Having charset “utf8mb4” - does it mean every character takes 4 bytes, or only those that need 4 bytes?
-
15-03-2021 - |
Question
I have a VARCHAR(80) utf8mb4
column, and I'm testing adding some ASCII & Emoji characters, and use LENGTH()
and CHAR_LENGTH()
to understand the differences.
From reading in different places, my understanding is that each character on a utf8mb4
column would take 4 bytes. However, it appears that it may not be the case, if I understand LENGTH()
as giving me the actual size that the specific contents are taking on that field.
Is it correct that a row with "aaaa" contents would take less storage than a row with "😁😁😁😁"?
No correct solution
OTHER TIPS
Actually, my answer is in the Documentation: https://mariadb.com/kb/en/unicode/
UTF-8 encoding using one to three bytes per character. Basic Latin letters, numbers and punctuation use one byte. European and Middle East letters mostly fit into 2 bytes. Korean, Chinese, and Japanese ideographs use 3-bytes. No supplementary characters are stored.
utf8mb4 -- Same as utf8, but stores supplementary characters in four bytes.

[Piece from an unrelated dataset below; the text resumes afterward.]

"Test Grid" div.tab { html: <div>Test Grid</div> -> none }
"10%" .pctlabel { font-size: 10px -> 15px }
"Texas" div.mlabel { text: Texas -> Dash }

Also, as per https://mariadb.com/kb/en/data-type-storage-requirements/
String Data Types
In the descriptions below, M is the declared column length (in characters or in bytes), while len is the actual length in bytes of the value.
VARCHAR(M) -- len + 1 bytes if column is 0 – 255 bytes, len + 2 bytes if column may require more than 255 bytes
So, for VARCHAR(80) utf8mb4
,
80x4 > 255, so a field with "aaaa" will take 6 bytes (len + 2)

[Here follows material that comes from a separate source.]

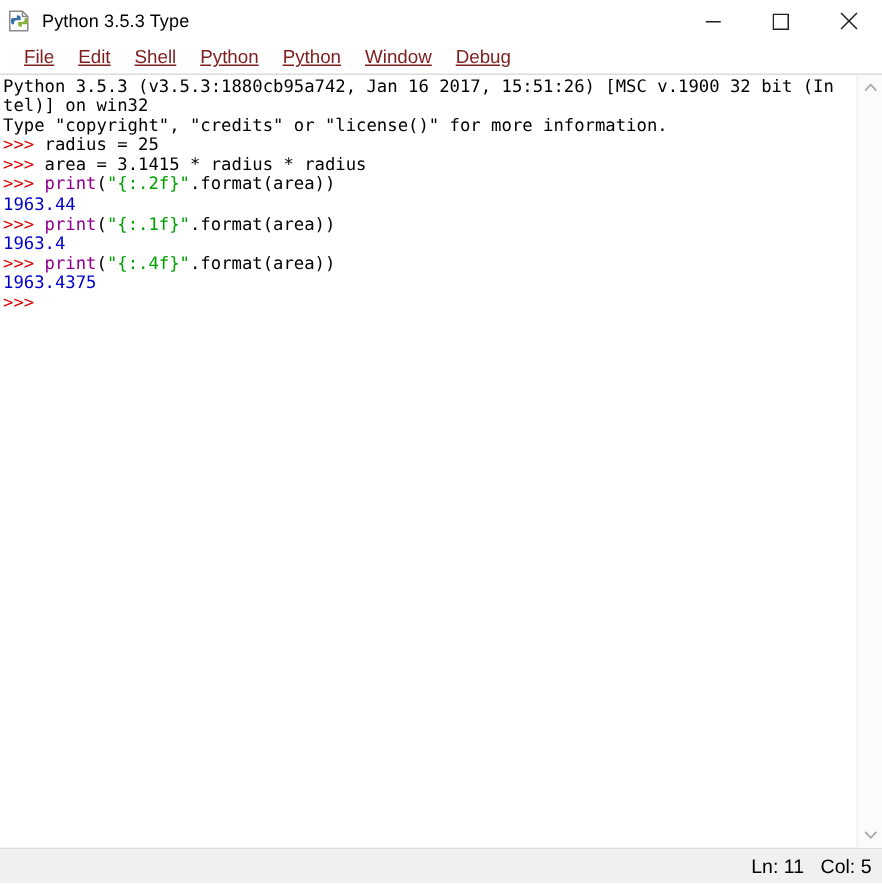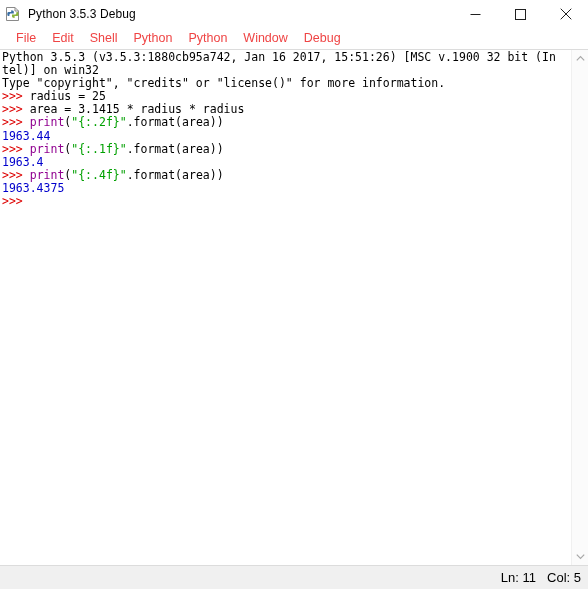"Python 3.5.3 Debug" div { text: Debug -> Type }
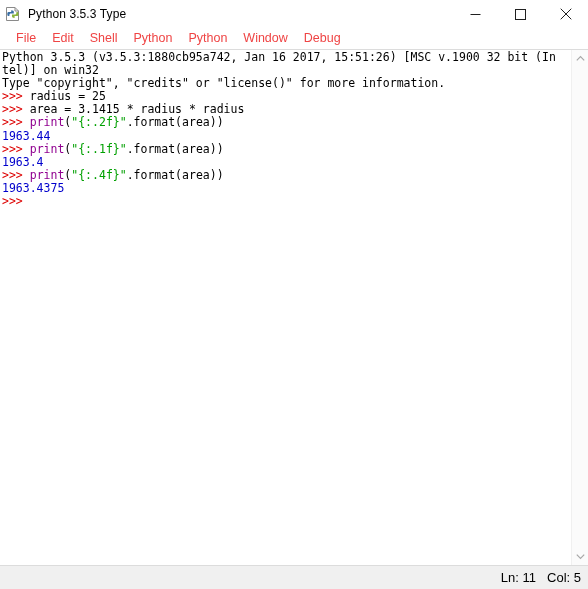"File" .menu-item { color: #ef4444 -> #7f1d1d; text-decoration: none -> underline }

When mysql/mariadb creates columns for UTF8 data they are created big enough to fit any string having given encoding.
VARCHAR(80) COLLATE 'utf8_general_ci'
column will be exactly 80x3=240 bytes long.
VARCHAR(80) COLLATE 'utf8mb4_general_ci'
column will be exactly 80x4=320 bytes long.
P.S.
InnoDB engine has so called "overflow pages" for table storage where all long data resides. The root page stores only a prefix for indexing and a pointer to the following page. The same is for TEXT
and BLOB
types.
That is why "row size" for table returned by SHOW TABLE STATUS
can be less than max data size table is able to store.